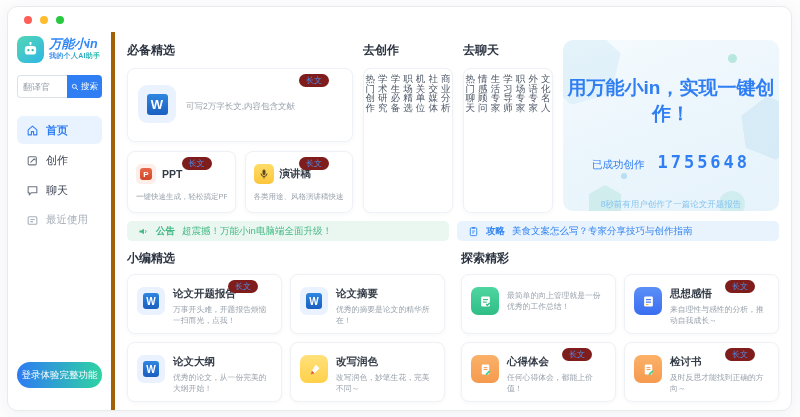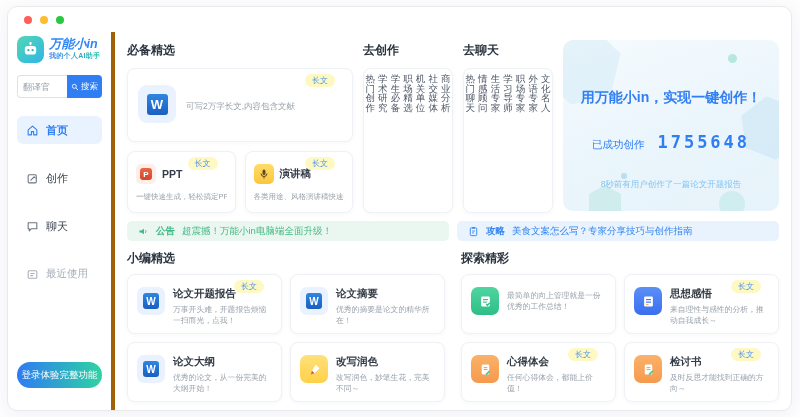--- a/index.html
+++ b/index.html
@@ -55,7 +55,7 @@
   .ess-head { margin:5px 0 9px; }
   .card { position:relative; background:#fff; border:1px solid #eef1f5; border-radius:8px;
     box-shadow:0 1px 4px rgba(31,56,88,.04); cursor:pointer; }
-  .badge { position:absolute; top:5px; right:17px; background:#fef9c3; color:#4a90ee;
+  .badge { position:absolute; top:5px; right:23px; background:#7f1d1d; color:#4a90ee;
     font-size:8px; padding:1px 7px; border-radius:8px; line-height:1.4; }
 
   .feature-card { height:74px; padding:10px; }

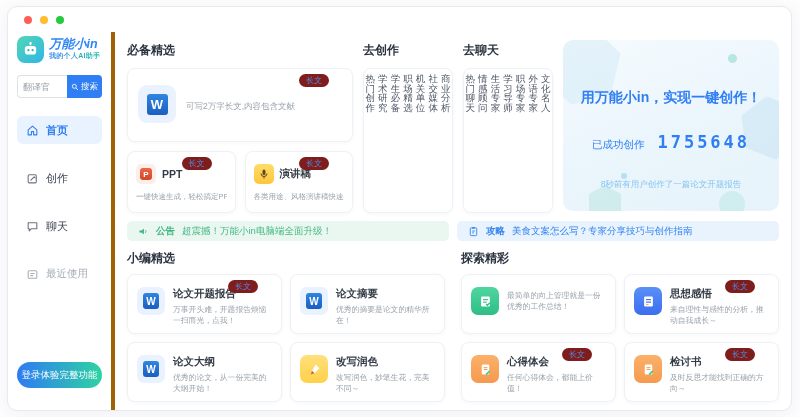--- a/index.html
+++ b/index.html
@@ -76,7 +76,7 @@
 
   .promo { border-radius:10px; position:relative; overflow:hidden; margin-top:3px; height:171px;
     background:linear-gradient(160deg,#f6fbfe 0%,#eaf5fc 55%,#e7f3fa 100%); }
-  .promo-title { text-align:center; margin-top:49px; font-size:14px; font-weight:bold; color:#2f7ef4; position:relative; }
+  .promo-title { text-align:center; margin-top:35px; font-size:19px; font-weight:bold; color:#2f7ef4; position:relative; }
   .promo-counter { display:flex; justify-content:center; align-items:baseline; gap:13px; margin-top:25px; position:relative; }
   .promo-counter-label { font-size:10.5px; color:#2f7ef4; }
   .promo-counter-value { font-size:17px; font-weight:bold; color:#2f7ef4; letter-spacing:3px;

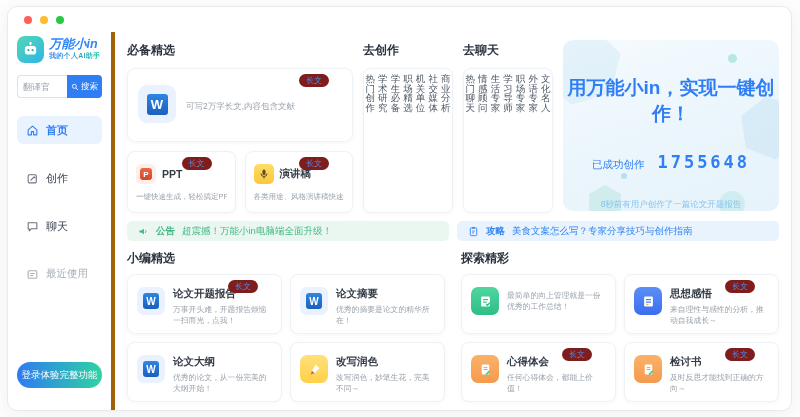--- a/index.html
+++ b/index.html
@@ -33,7 +33,7 @@
   .search-btn { width:35px; background:#2f7ef4; border:none; border-radius:0 4px 4px 0;
     color:#fff; font-size:8.5px; display:flex; align-items:center; justify-content:center; gap:2px; cursor:pointer; }
 
-  .menu { margin-top:18px; display:flex; flex-direction:column; gap:20px; }
+  .menu { margin-top:18px; display:flex; flex-direction:column; gap:2px; }
   .menu-item { height:28px; display:flex; align-items:center; gap:7px; padding:0 9px;
     font-size:11px; color:#3d4552; border-radius:6px; cursor:pointer; }
   .menu-item svg { width:13px; height:13px; color:#6b7480; flex-shrink:0; }

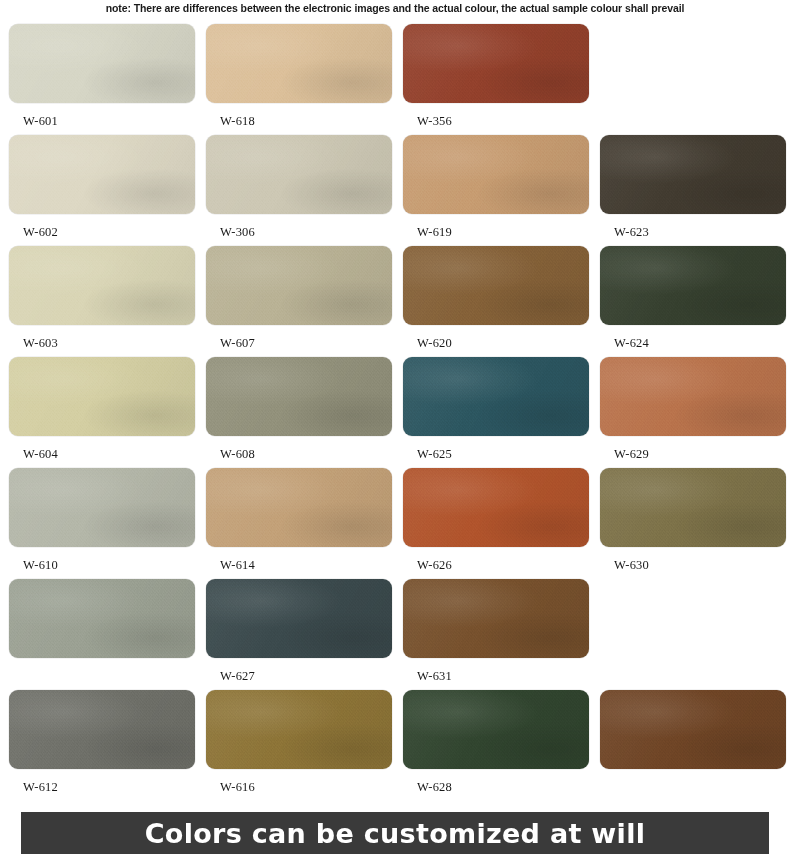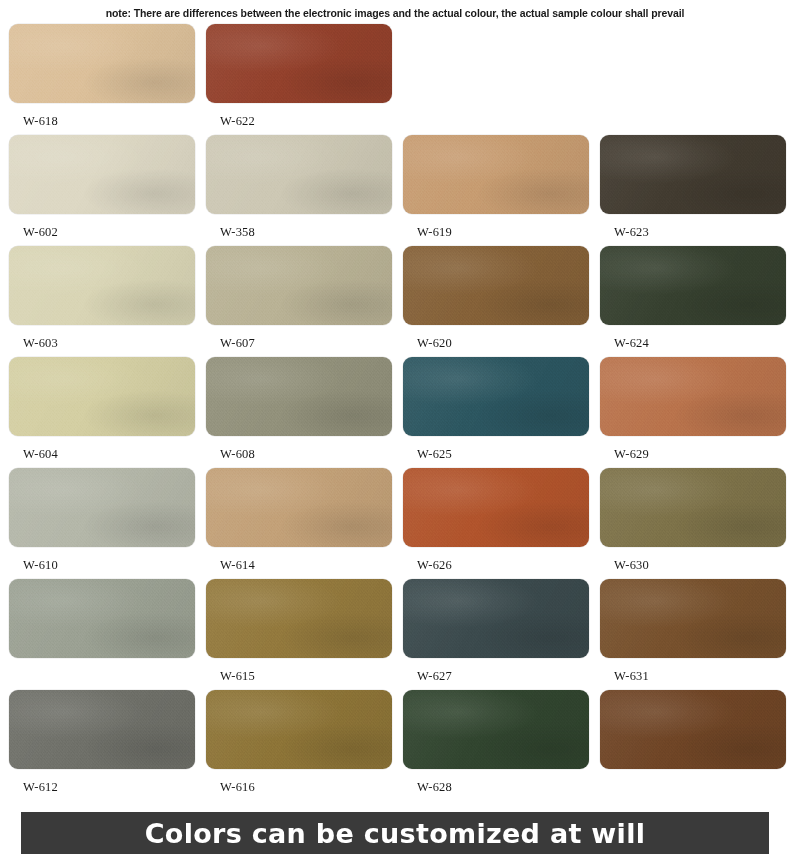--- a/index.html
+++ b/index.html
@@ -20,7 +20,6 @@
   #note-bar {
     height: 22px;
     display: flex;
-    align-items: center;
     justify-content: center;
     padding-top: 2px;
   }

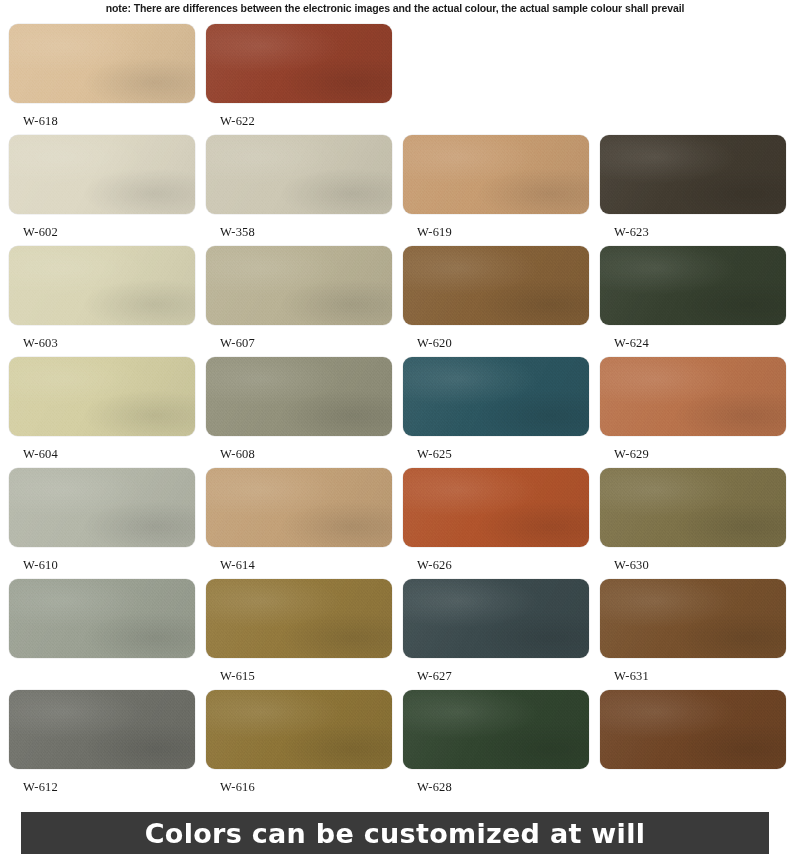--- a/index.html
+++ b/index.html
@@ -121,6 +121,10 @@
 
   <div class="swatch-row">
     <div class="swatch-cell">
+      <div class="swatch-chip" style="background-color: rgb(214, 214, 198);"></div>
+      <div class="swatch-label">W-601</div>
+    </div>
+    <div class="swatch-cell">
       <div class="swatch-chip" style="background-color: rgb(220, 192, 154);"></div>
       <div class="swatch-label">W-618</div>
     </div>

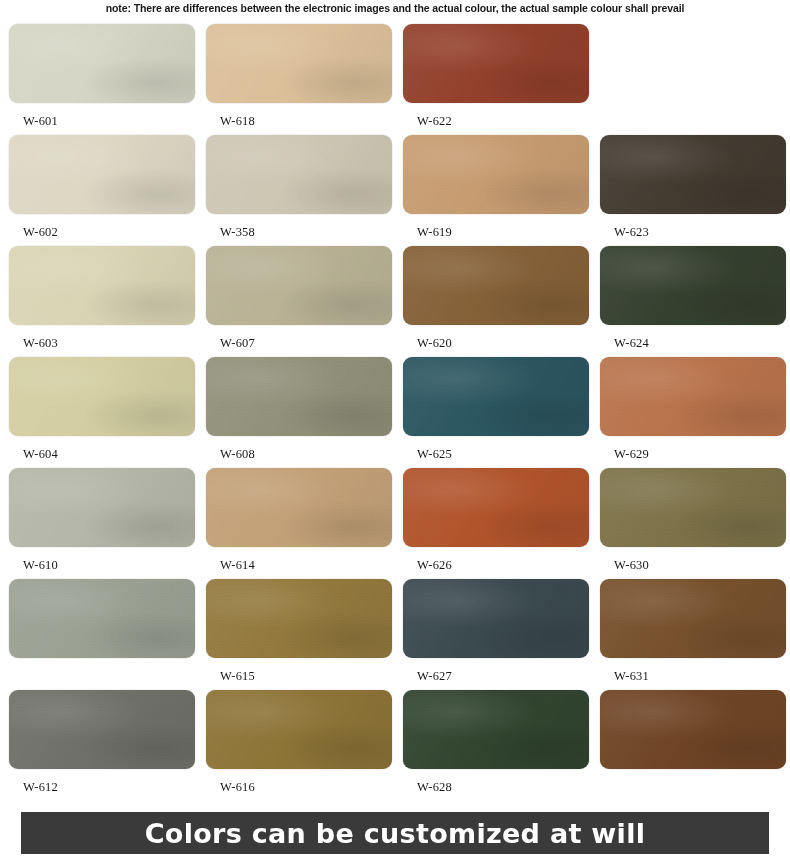--- a/index.html
+++ b/index.html
@@ -130,7 +130,7 @@
     </div>
     <div class="swatch-cell">
       <div class="swatch-chip" style="background-color: rgb(147, 65, 44);"></div>
-      <div class="swatch-label">W-622</div>
+      <div class="swatch-label">W-356</div>
     </div>
   </div>
 

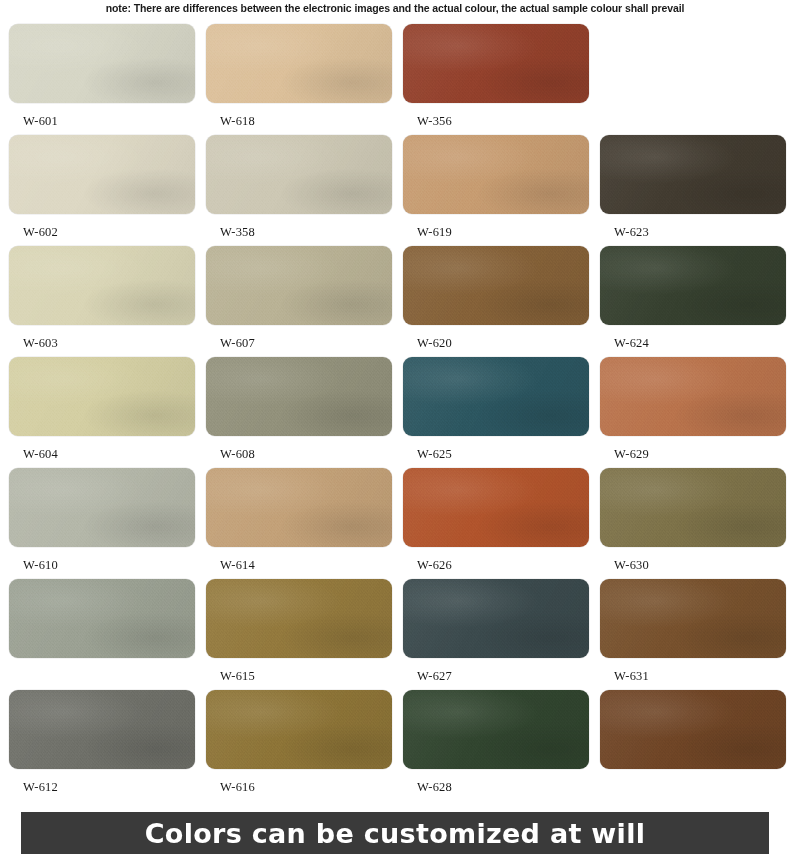--- a/index.html
+++ b/index.html
@@ -141,7 +141,7 @@
     </div>
     <div class="swatch-cell">
       <div class="swatch-chip" style="background-color: rgb(205, 200, 180);"></div>
-      <div class="swatch-label">W-358</div>
+      <div class="swatch-label">W-306</div>
     </div>
     <div class="swatch-cell">
       <div class="swatch-chip" style="background-color: rgb(199, 156, 113);"></div>

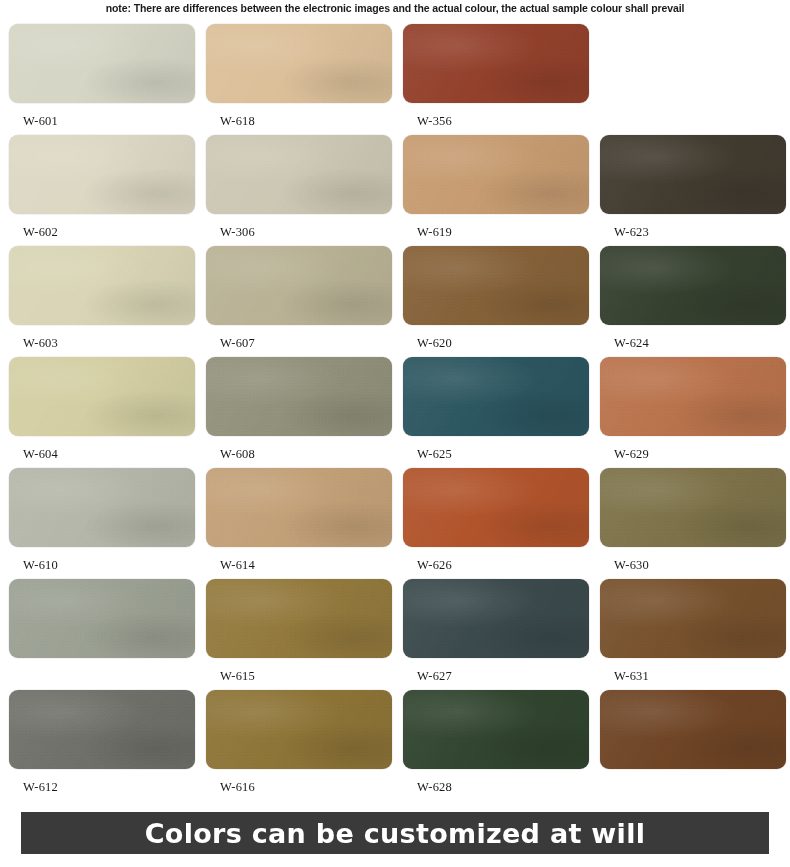--- a/index.html
+++ b/index.html
@@ -215,10 +215,6 @@
       <div class="swatch-chip" style="background-color: rgb(155, 161, 147);"></div>
     </div>
     <div class="swatch-cell">
-      <div class="swatch-chip" style="background-color: rgb(147, 121, 61);"></div>
-      <div class="swatch-label">W-615</div>
-    </div>
-    <div class="swatch-cell">
       <div class="swatch-chip" style="background-color: rgb(59, 74, 77);"></div>
       <div class="swatch-label">W-627</div>
     </div>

::::::::::

Starting with the first line of the material above and ending with the line that holds "right:17px; background:#fef9c3; color:#4a90ee;", write out those lines exactly, without pictures.

--- a/index.html
+++ b/index.html
@@ -55,7 +55,7 @@
   .ess-head { margin:5px 0 9px; }
   .card { position:relative; background:#fff; border:1px solid #eef1f5; border-radius:8px;
     box-shadow:0 1px 4px rgba(31,56,88,.04); cursor:pointer; }
-  .badge { position:absolute; top:5px; right:17px; background:#fef9c3; color:#4a90ee;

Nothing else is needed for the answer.